Please explain your advice to act, not react.
When we are entangled, we are likely in a reactive mode. The other person says or does something and without hardly any thought or space, we volley back at them with our impulsive words and dictates, often saying things we later regret.
When we apply some of the tools of disentangling, we are able to create a space, a buffer zone between what the other person said or did and what we then said or did. We emotionally pause and learn to watch and listen to both them and our self. And then we figure out what we honestly want to say or do in response. We are figuring out how we want to act. We are able to be intentional and true to our self.
We may not be able to do this on the spot. We may have to excuse our self, collect our self, and proceed from there in order to really know how we want to respond to the other person.
Please explain how the 12-step program can help with disentanglement.

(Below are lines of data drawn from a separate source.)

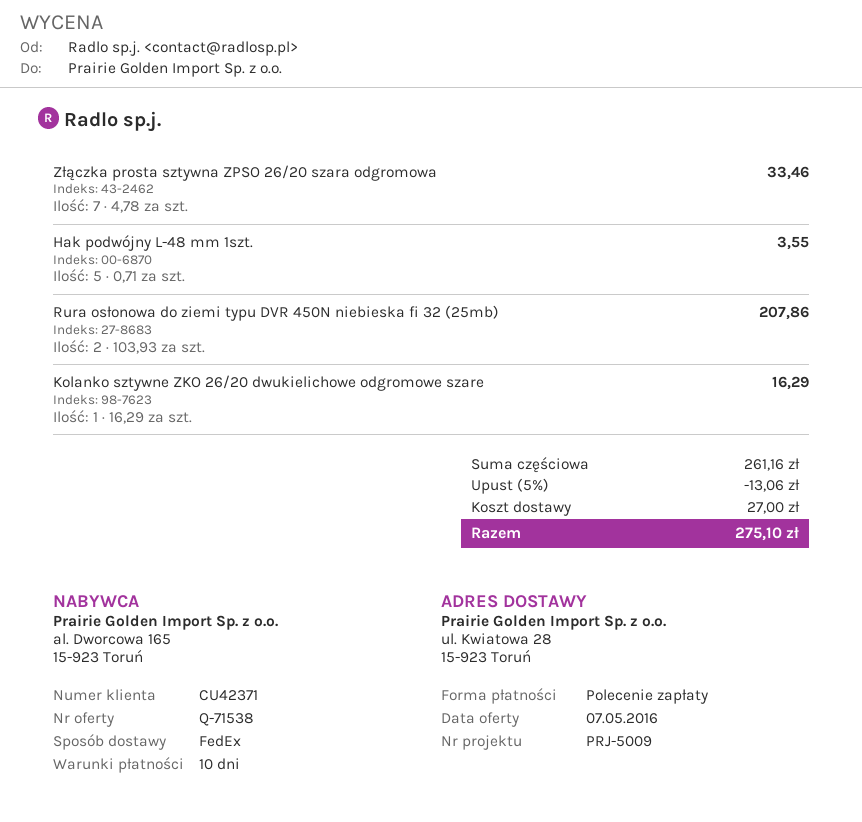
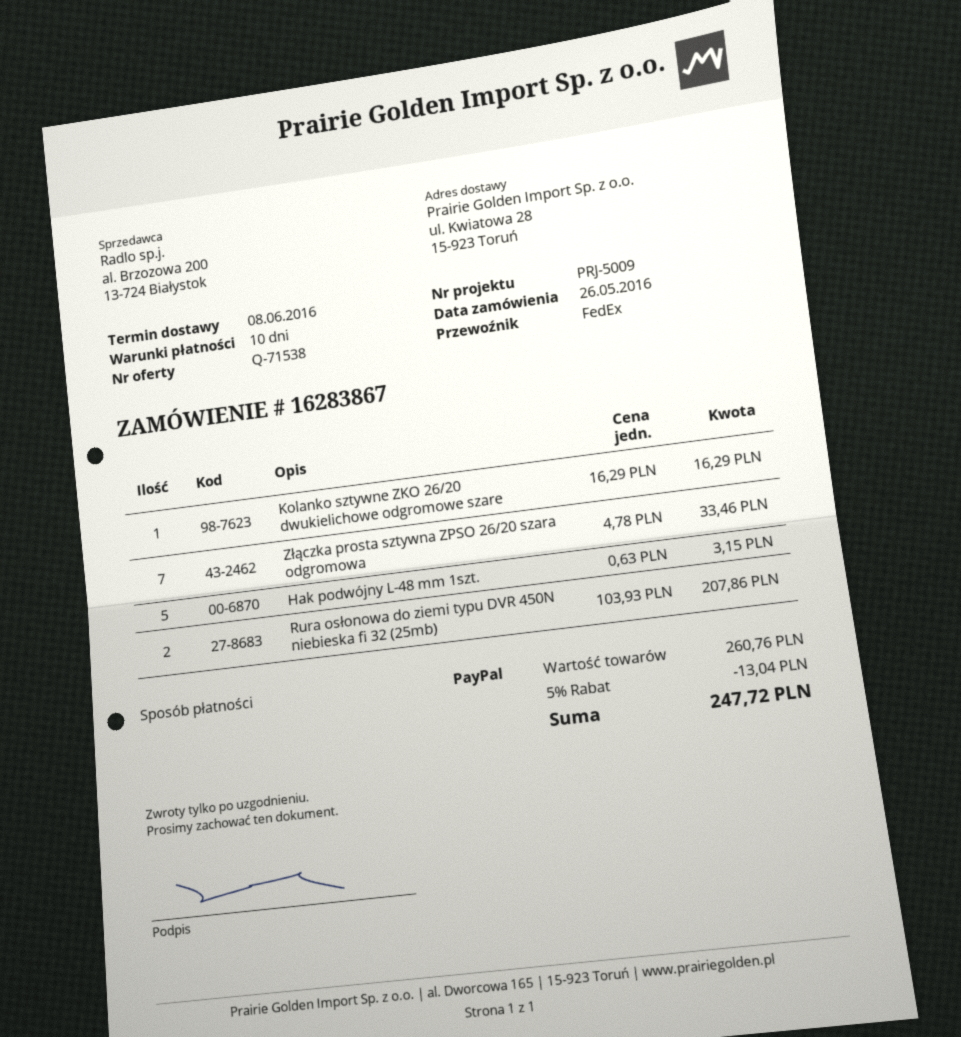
payment method: direct debit -> PayPal
Hak podwójny L-48 mm 1szt.: 5 x 0.71 = 3.55 -> 5 x 0.63 = 3.15
subtotal: 261.16 -> 260.76
discount: 5% = 13.06 -> 5% = 13.04
shipping: 27.00 -> none
total: 275.10 -> 247.72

The 12-step programs are wonderful, helpful, life-changing programs that have much of their work centered on the Serenity Prayer: God grant me the serenity to accept the things I can not change, courage to change the things I can, and wisdom to know the difference.
Entanglements very often are caused by us trying to control something we can not control. Usually, in this case, this is another person. Whether we are trying to change them, fix them, or get them to love us, we are into territory that is not ours to control.
And at the same time, we are not controlling what we can which is our self. In fact, it is likely we have even lost track of our self.
Al-Anon, Codependents Anonymous, and Adult Children of Alcoholics are 12-step programs that are especially good for people tangled in their relationships.
What is the first thing a person should do when he or she realizes that they are contributing to an unhealthy and entangled relationship?
They might well start looking at and listening to their self ; learning to find out what is true for them.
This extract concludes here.